One issue you may find is that certain websites are written in technologies which do not allow copying. For example it is very hard to extract tables from flash based websites. In this case, it may be sufficient to simply take a screenshot of the table, and crop it to an appropriate size in an image editing program.

Automated Extraction

One of the great advantages of computers is that they can automate repetitive tasks. This is particularly valuable when it comes to extracting the data stored in tables, which can often be a long and boring job when done manually. Several coders have seen the need for a better way of getting at the data stored in website tables, and released products to help out.

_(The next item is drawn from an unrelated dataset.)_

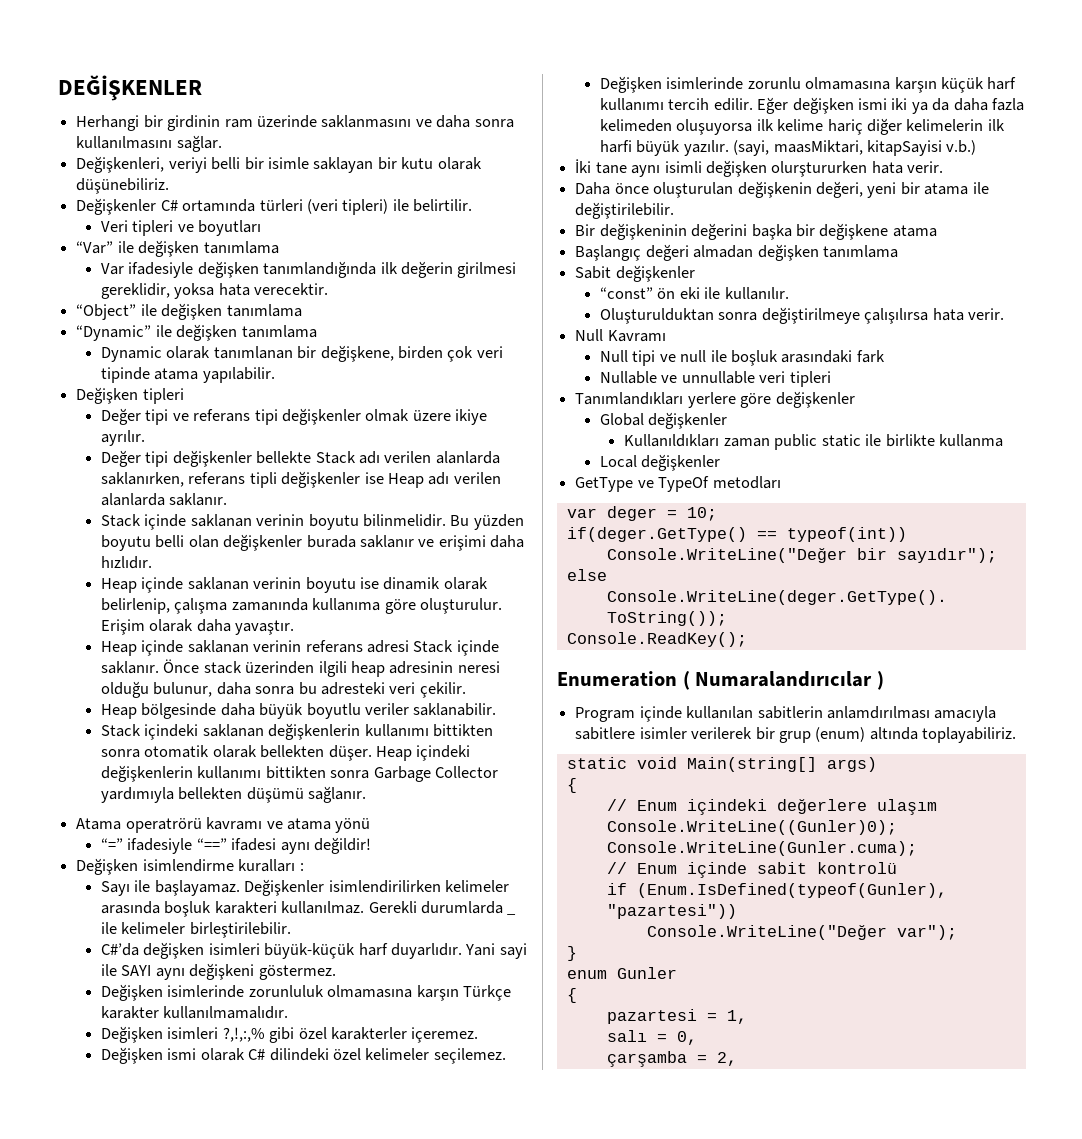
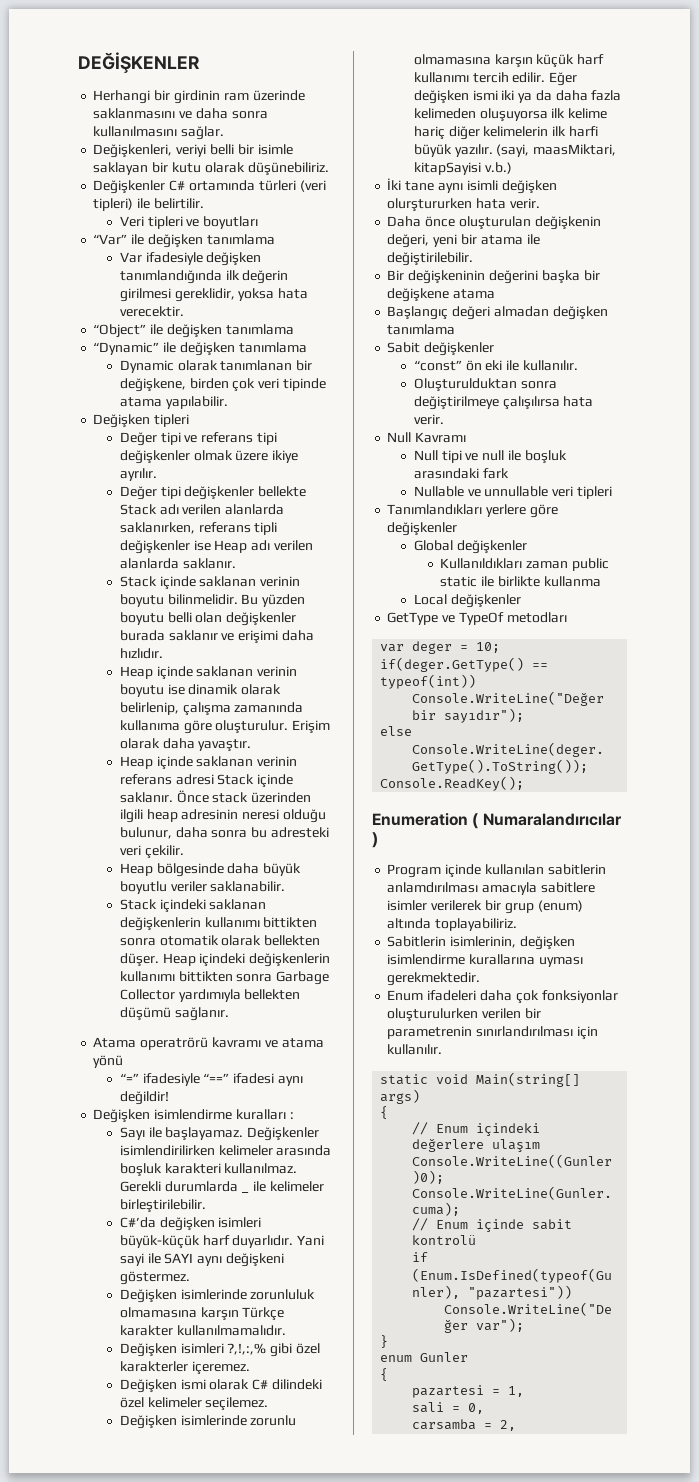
(1017, 735) none -> [387,936,575,950] [387,954,583,967] [387,972,481,986] [387,990,618,1004] [387,1008,541,1022] [387,1026,598,1040] [387,1044,443,1055] // Sabitlerin isimlerinin, değişken isimlendirme kurallarına uyması gerekmektedir. // Enum ifadeleri daha çok fonksiyonlar oluşturulurken verilen bir parametrenin sınırlandırılması için kullanılır.
[606,1030,647,1042] salı -> [412,1402,445,1413] sali
[606,1051,687,1067] çarşamba -> [412,1419,477,1430] carsamba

WebTable’ is probably one of the oldest applications, and extracts tables from the website directly into plain-text files in either tab separated or comma separated (CSV) form. These text files can then be imported directly into Excel or similar spreadsheet programs.

The ‘Newbie’ software suite can be used to automate practically any repetitive task. This includes, but is certainly not limited to, extracting HTML tables. Unlike WebTable it requires some technical knowledge, rather than being point-and-click, and so it might not be ideal for people who are unhappy dealing with a learning curve.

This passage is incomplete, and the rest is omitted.